SEPTEMBER 17 is the traditional memorial of ST. HILDEGARD (+1179).

Hildegard was born around 1098 in the western part of Germany. Her father, Metchuld of Merrheim-Nahet, was in service to Count Meginhard of Sponheim. He and her mother, Hildebert of Bermers, were of the lower nobility.

As a child, Hildegard, the youngest of the children, was unwell. But she witnessed many visions, beginning at age 3. She wrote about the early visions as an adult.

At a very young age, Hildegard was placed in the care of Jutta, an older woman, who saw to her spiritual and educational needs. She learned to read, by reading the psalster, to write music by learning the notes and listen. She learned about herbs and the world of botany by helping Jutta with the gardens. When Hildegard was 14, she and Jutta took vows at the Benedictine abbey.

As an adult, she became the abbess of the monastery after Jutta’s death. Eventually, she broke with the brother monastery and founded one specifically for the women, well over one hundred miles away.

Hildegard was obviously a genius, a “Renaissance woman”, or a polymath. She is seen as the founder of scientific natural history in Germany. Her scientific writings include Physica, a description of the scientific and medicinal characteristics of animals, rocks and plantsand Causea and Curea, a discussion of the human body, its relationship to the world and various cures.

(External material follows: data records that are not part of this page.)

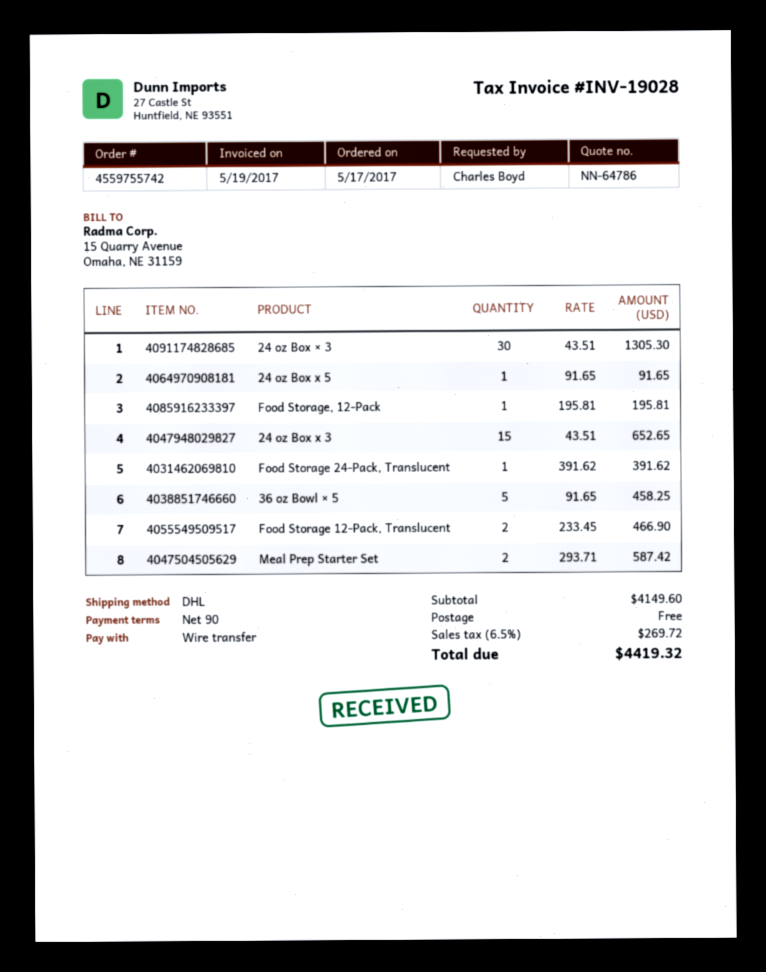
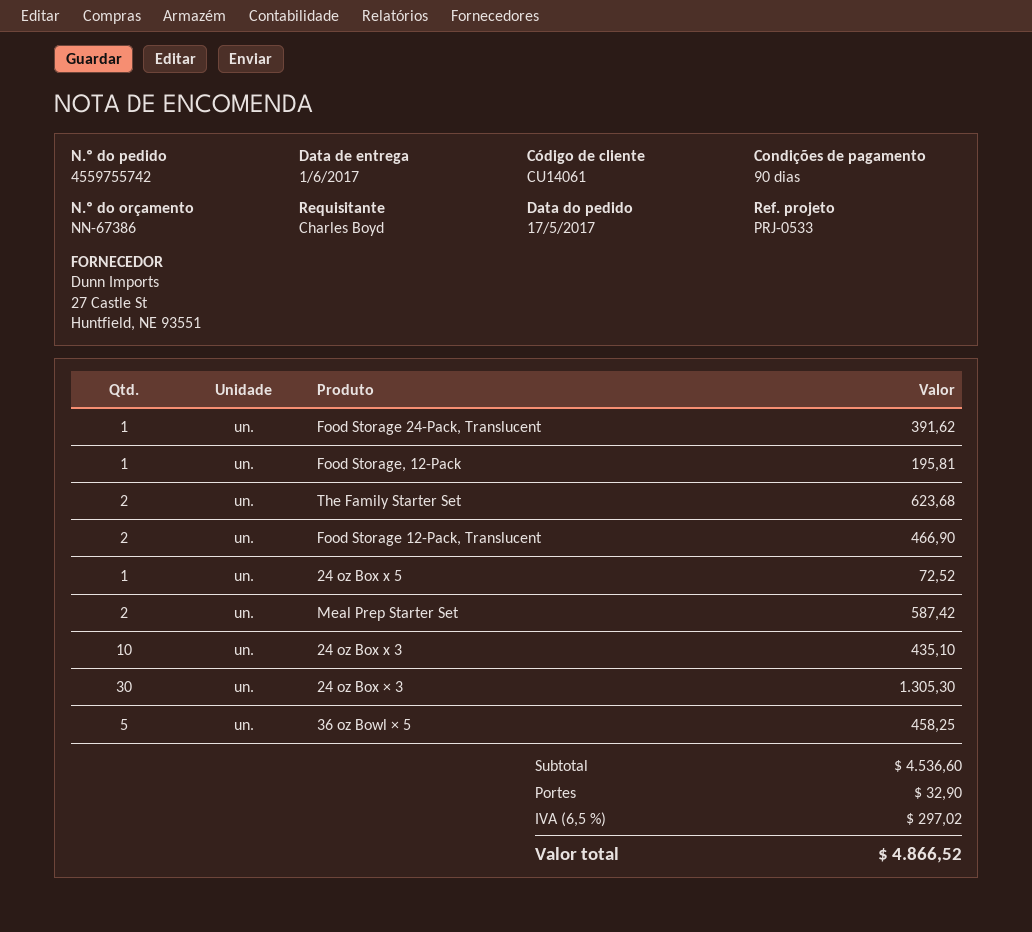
quote number: NN-64786 -> NN-67386
24 oz Box x 5: 1 for 91.65 -> 1 for 72.52
24 oz Box x 3: 15 for 652.65 -> 10 for 435.10
The Family Starter Set: none -> 2 for 623.68
subtotal: 4149.60 -> 4536.60
shipping: 0.00 -> 32.90
tax: 6.5% = 269.72 -> 6.5% = 297.02
total: 4419.32 -> 4866.52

Her music is known throughout the Western world. She wrote liturgical chants for female voices, of which there are sixty-nine known scores with lyrics and many others without the music notation. Her morality play, Play of the Virtues, contains a deep study of virtue, evil and theology, along with eighty-two different musical pieces in monophony.

As a philosopher and visionary, Hildegard wrote several tomes about her own visions and her interpretations, the best-known part being entitled Scivias. This was decorated with beautiful art work, directed by Hildegard. A copy was made in the 1920s, thankfully, because the original was lost, trying to rescue it from Dresden in 1945. As an abbess, she gave many talks to her nuns on theology and practice. For these works, she was named Doctor of the Church by Pope Benedict XVI in 2012.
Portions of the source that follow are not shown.